Pull out every line below that holds the word "Android虚拟机框架".

• [Dataset]
* * * *

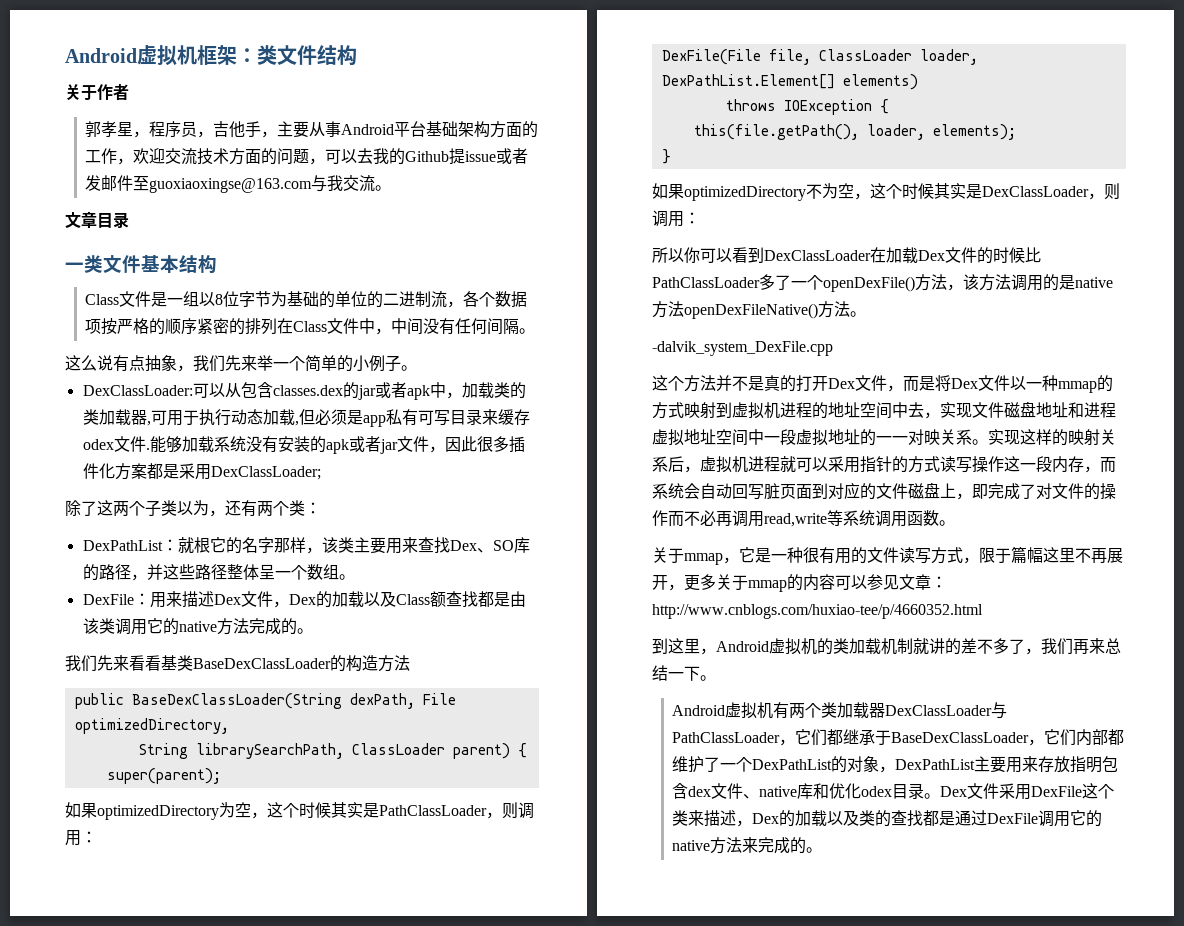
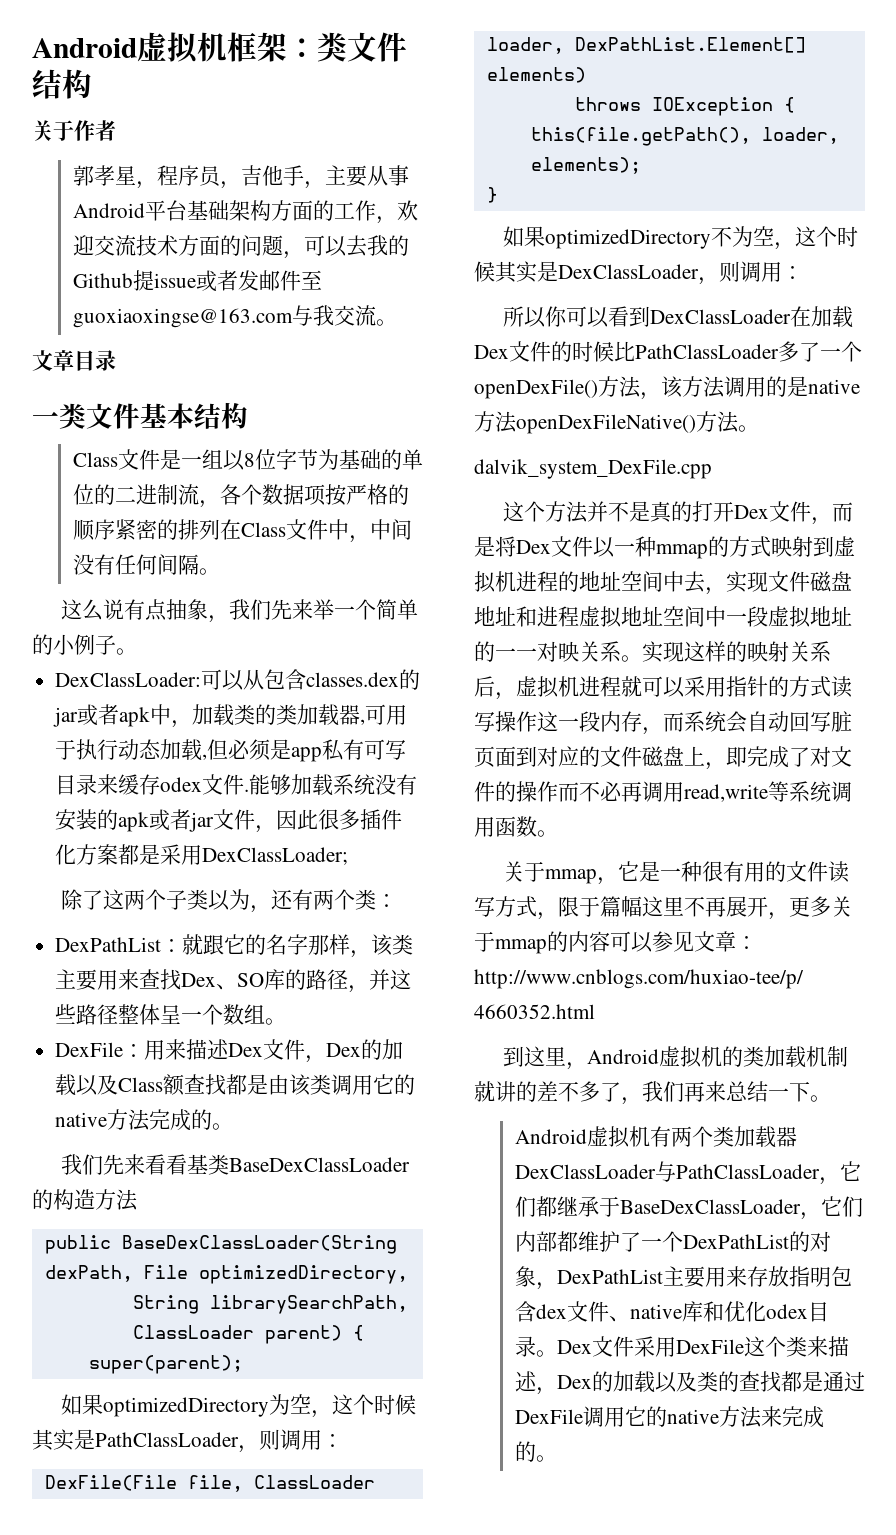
- DexPathList：就根它的名字那样，该类主要用来查找Dex、SO库的路径，并这些路径整体呈一个数组。
+ DexPathList：就跟它的名字那样，该类主要用来查找Dex、SO库的路径，并这些路径整体呈一个数组。
- -dalvik_system_DexFile.cpp
+ dalvik_system_DexFile.cpp

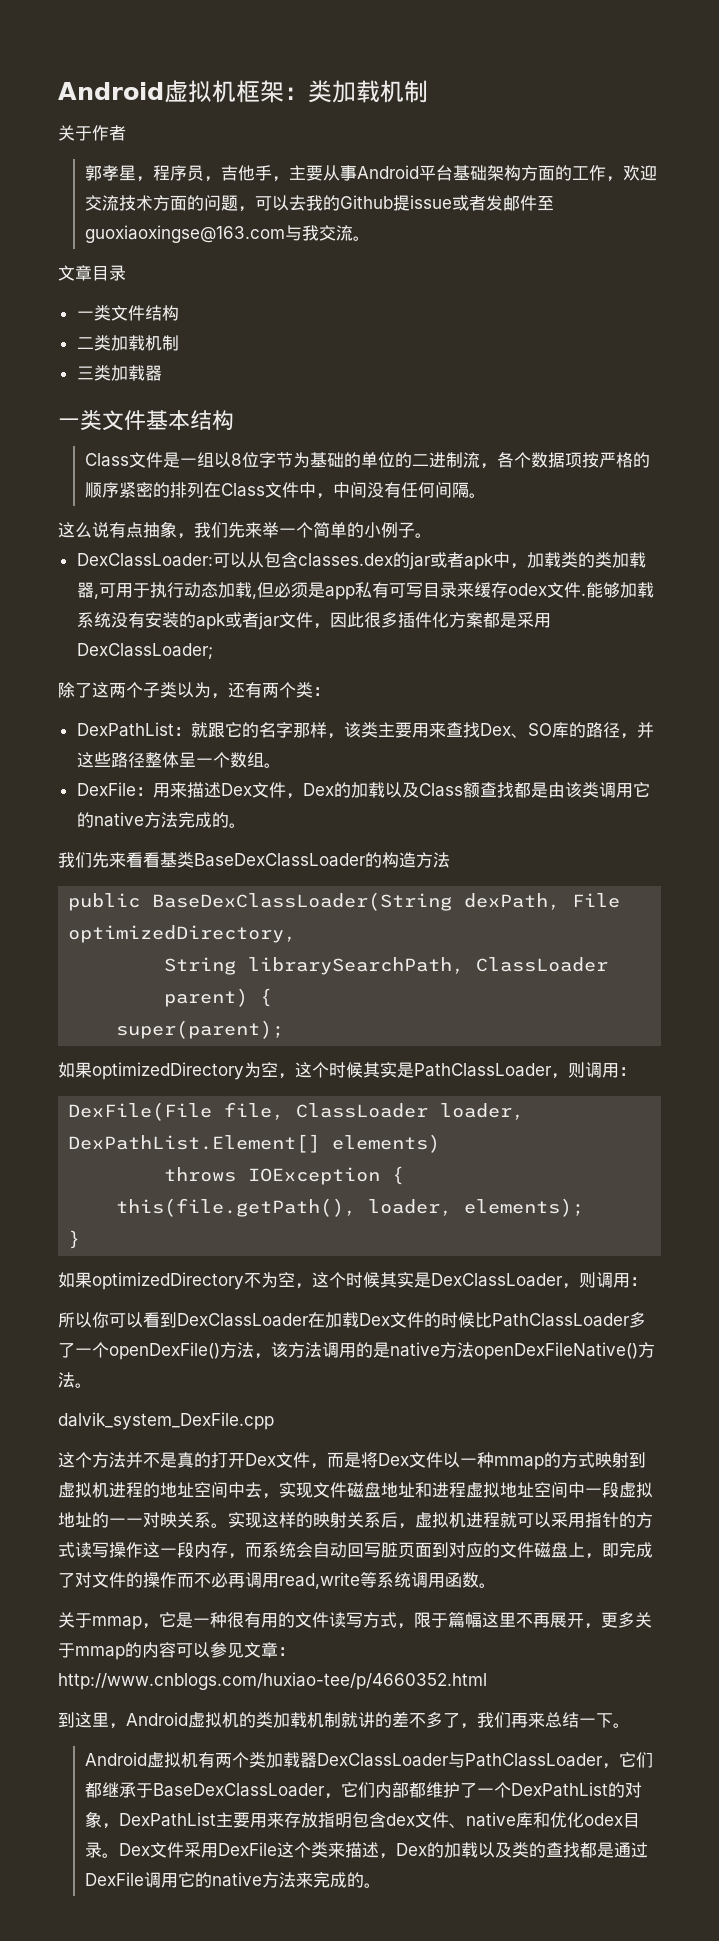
- Android虚拟机框架：类文件结构
+ Android虚拟机框架：类加载机制
+ 一类文件结构
+ 二类加载机制
+ 三类加载器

* * * *

• [Result of the exercise]
- Android虚拟机框架：类文件结构
+ Android虚拟机框架：类加载机制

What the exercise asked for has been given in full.